Africa Scene: An Interview with Deon Meyer by Michael Sears
Deon Meyer writes heart-racing thrillers set in South Africa. The last book that kept me up until three in the morning because I just had to know what happened next was his Thirteen Hours. His latest novel—COBRA—which was released in the U.S. last month, is right up there with his best books.
Deon is the best known thriller writer in South Africa and the London Times called him “far and away South Africa’s best crime writer.” His books have been translated from the original Afrikaans into twenty-seven languages, have won a slew of prizes, and been optioned for TV series and movies. Deon also writes and produces movies for the South African market.
COBRA features Detective Benny Griessel. Benny was never meant to have his own series—he had a minor part in one of Deon’s early novels—but characters sometimes have their own ideas. This time Benny, with the help of his Hawks colleagues Mbali Kaleni and Vaughn Cupido, has to take on a ruthless assassin, the top brass of the police, Britain’s MI6, South Africa’s own State Security Agency. In the beautiful Franschhoek wine valley, at an exclusive guest house, three bodies are found, each with a very professional bullet through the head. A fourth guest is missing, and he just might be a very, very important man in the fight against terrorism and organized crime.
I asked Deon about COBRA and his current projects.
Unlike most of your books, the backstory concerns an event where South Africa is incidental—almost just in the wrong place at the wrong time. Did you set out to construct an international intrigue and then see how it would play out in South Africa?
Yes, and no. I’ve been collecting articles on the U.S.’s Terrorist Finance Tracking Programme, also known as TFTP, for some years now, knowing that a story was brewing. The challenge was, how do I make it work in South Africa (which is not part of the TFTP agreement, as far as I know)?
We’ve also been seeing a lot of foreigners bringing their criminal activity to South Africa, so I wanted to reflect that aspect as well.
Tyrone Kleinbooi also is in the wrong place at the wrong time. He’s a sympathetic character—he has “business ethics” and supports his sister at University—yet he is a pickpocket preying on the tourists of Cape Town. How did you develop him and make him—almost—the hero of the story?
Tyrone just sort of happened in the writing process. I knew from the outset that he had to be likeable, because I was hoping that the reader would invest in his very perilous journey. So his reason for stealing had to be ‘noble,’ at least. But he became a real personality, and a hell of a lot of fun to work with.

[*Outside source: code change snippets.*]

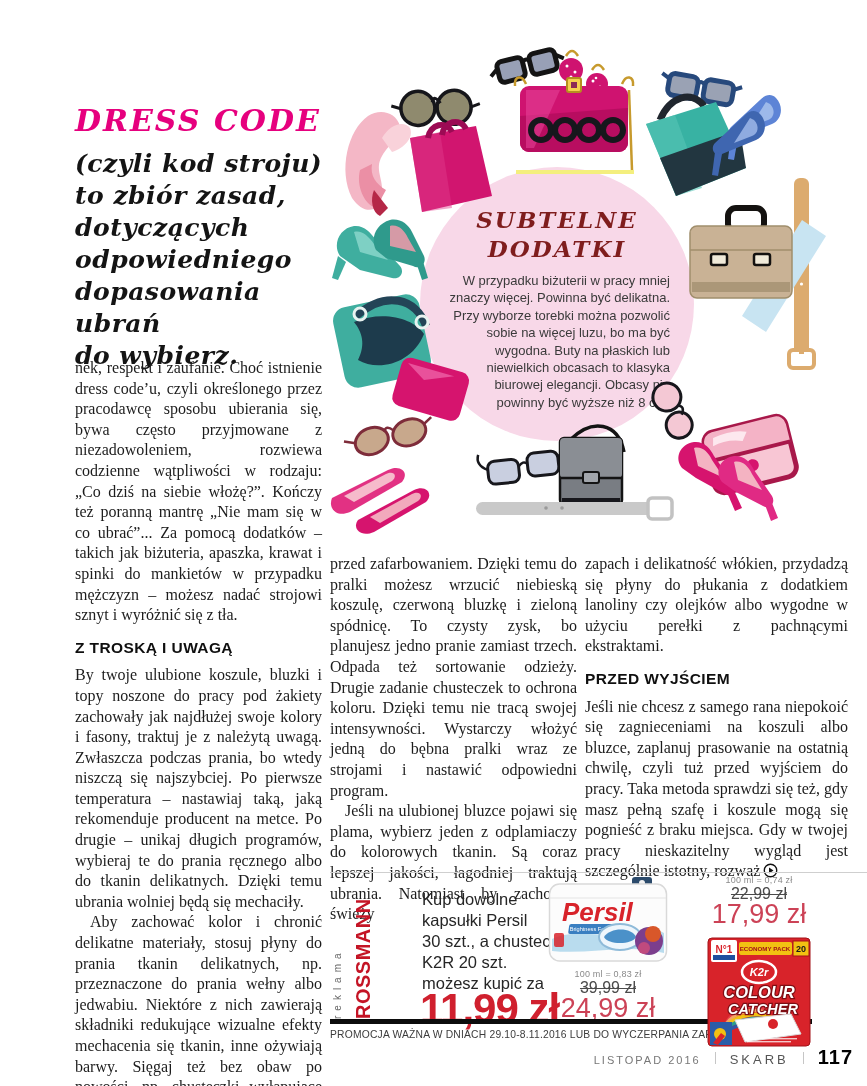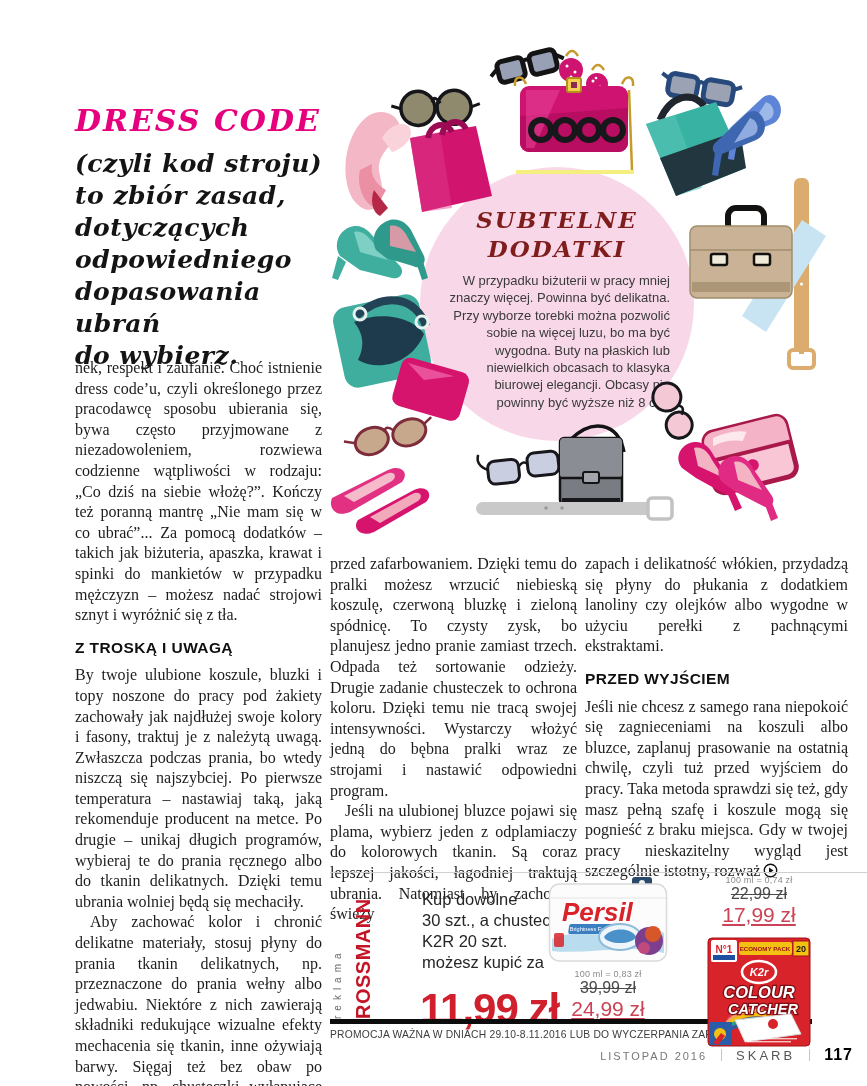--- a/index.html
+++ b/index.html
@@ -272,6 +272,7 @@
 
     <div class="ad-offer">
       <div>Kup dowolne</div>
+      <div>kapsułki Persil</div>
       <div>30 szt., a chusteczki</div>
       <div>K2R 20 szt.</div>
       <div>możesz kupić za</div>

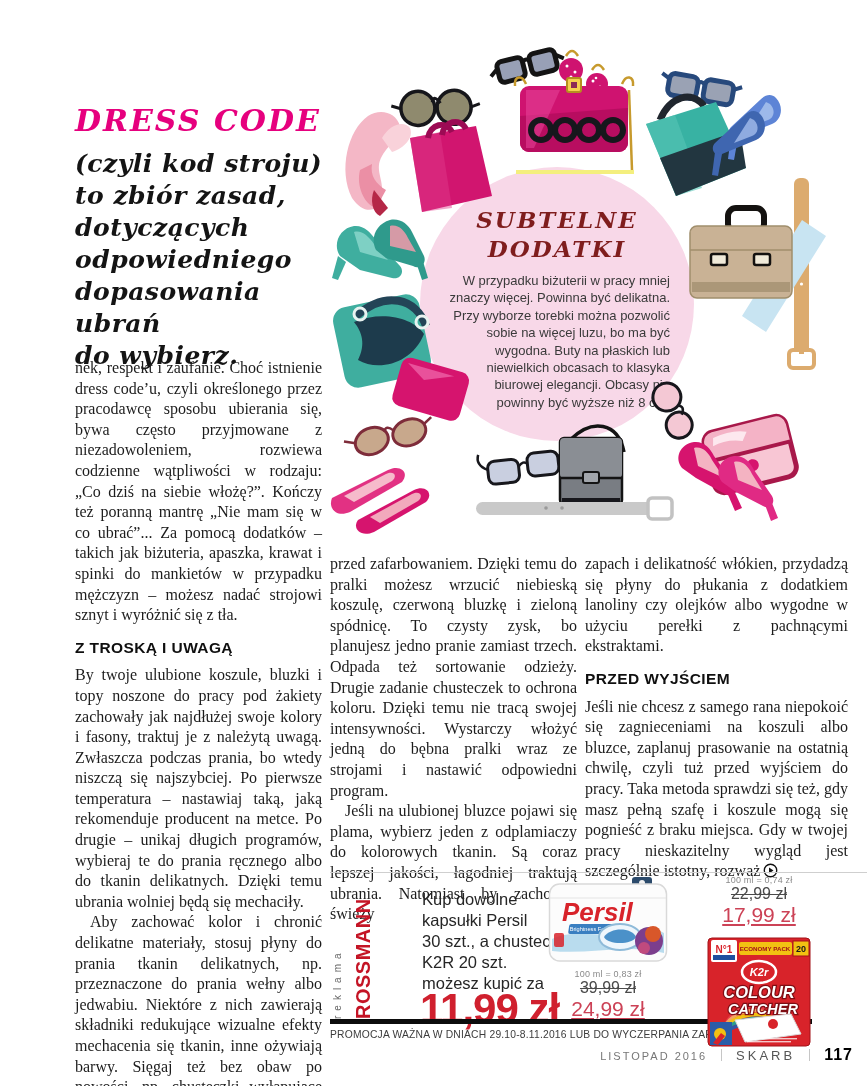--- a/index.html
+++ b/index.html
@@ -41,7 +41,7 @@
   .k2r-block{left:368px;top:2px;width:122px;z-index:3;}
   .unit-price{font-size:9px;color:#8a8a8a;letter-spacing:.2px;}
   .old-price{font-size:16px;color:#4a4a4a;text-decoration:line-through;line-height:18px;}
-  .new-price{font-size:21px;color:#cc4256;line-height:23px;text-decoration:underline;}
+  .new-price{font-size:27px;color:#cc4256;line-height:23px;}
   .ad-bar{position:absolute;left:0;top:146px;width:482px;height:5px;background:#0c0c0c;z-index:2;}
   .ad-disclaimer{position:absolute;left:0;top:156px;font-size:10.3px;color:#3c3c3c;letter-spacing:.2px;}
   

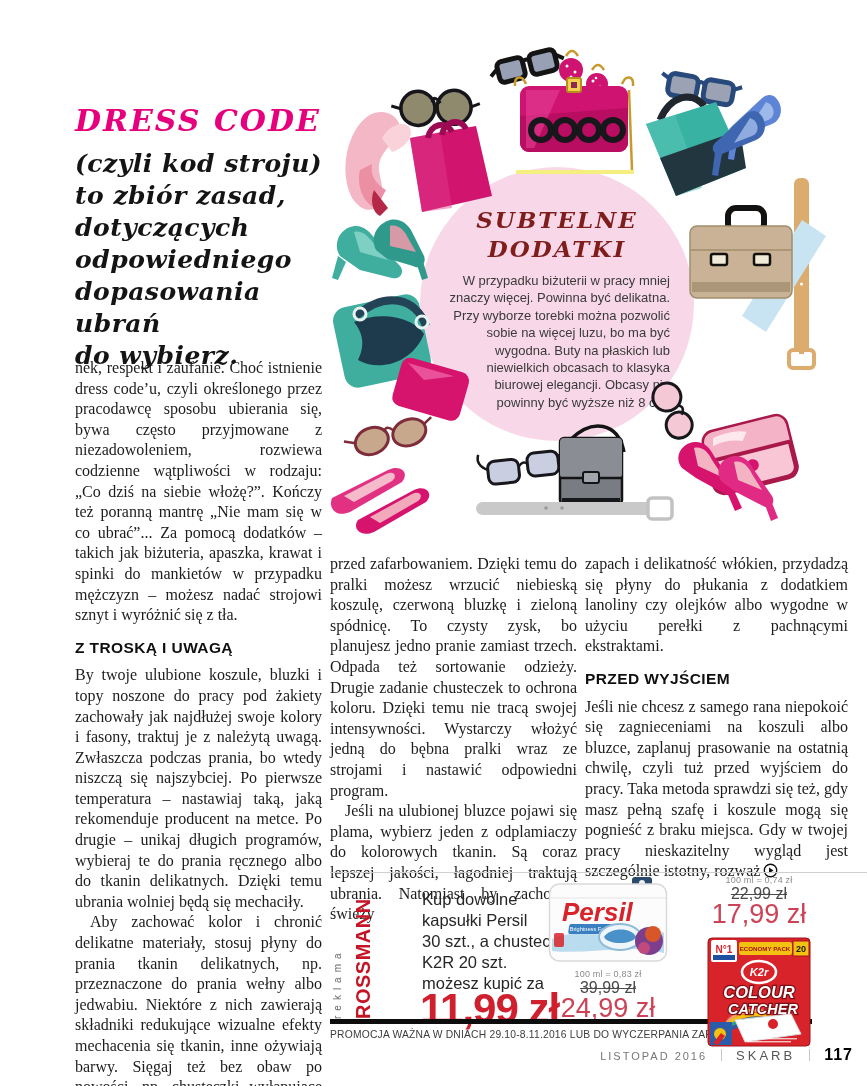--- a/index.html
+++ b/index.html
@@ -49,7 +49,7 @@
           font-family:"Liberation Sans",sans-serif;}
   .footer .issue{font-size:11px;letter-spacing:2px;color:#777;}
   .footer .mag{font-size:13px;letter-spacing:3px;color:#555;}
-  .footer .pageno{font-size:16px;font-weight:bold;color:#000;letter-spacing:1px;}
+  .footer .pageno{font-size:20px;font-weight:bold;color:#000;letter-spacing:1px;}
   .footer .fsep{width:1px;height:12px;background:#c6c6c6;align-self:center;}
   .persil-logo{font-family:"Liberation Sans",sans-serif;font-weight:bold;font-style:italic;}
   .k2r-big{font-family:"Liberation Sans",sans-serif;font-weight:bold;font-style:italic;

That does not always happen, so I really enjoy it when it does.
It’s another tough one for Benny Griessel! Things are going too well on the domestic front. Despite being respected, he feels he doesn’t quite fit in with the Hawks team. And the temptation to wash away his problems with alcohol is always near the surface. Yet at the end he seems to have found some resolution. What’s ahead for Benny?
I’m about two-thirds through a new Benny novel, and he is really up against it. The incident in which a colleague died towards the end of COBRA, is haunting him. The big question is: Is he going to hit the bottle again to cope?
Mbali has grown in this book. She still has a rigid approach to life, but we see that it’s the backbone of her character. She’s the one who draws the line at convenient compromise when it threatens what is right. She wants to be Commissioner one day. Can you see her making it?
Who is going to stop her? Mbali is a force of nature, very determined, and very capable. If she plays her political cards right, there is every chance …
You are involved in a variety of activities these days—directing and producing movies as well as writing scripts and novels. How do you balance these, and is writing still at the core of your artistic expression?
Writing (novels) is still very much at the core of everything. Making movies is a wonderful, fun activity (and it gets me to work with other people, as opposed to the lonely job of writing), but it will always be secondary activity.
What’s the next project?
I’ve written a new screenplay earlier this year. It’s called, The Scorpion Next Door, about a nine-year old boy befriending the very dangerous hit man who is hiding out in the house next door. We hope to turn that into a film in 2015.
But at the moment, it’s all Benny Griessel’s new novel, ICARUS.
Celebrated as the “King of South African crime,” Deon Meyer is a world-class writer whose page-turning thrillers probe the social and racial complexities of his native country. In Cobra, a famous English mathematician is kidnapped and his two bodyguards are killed at a guest house in the beautiful wine country outside Cape Town. It’s clearly a professional hit, and the spent shell cases offer a chilling clue: Each is engraved with the head of a spitting cobra.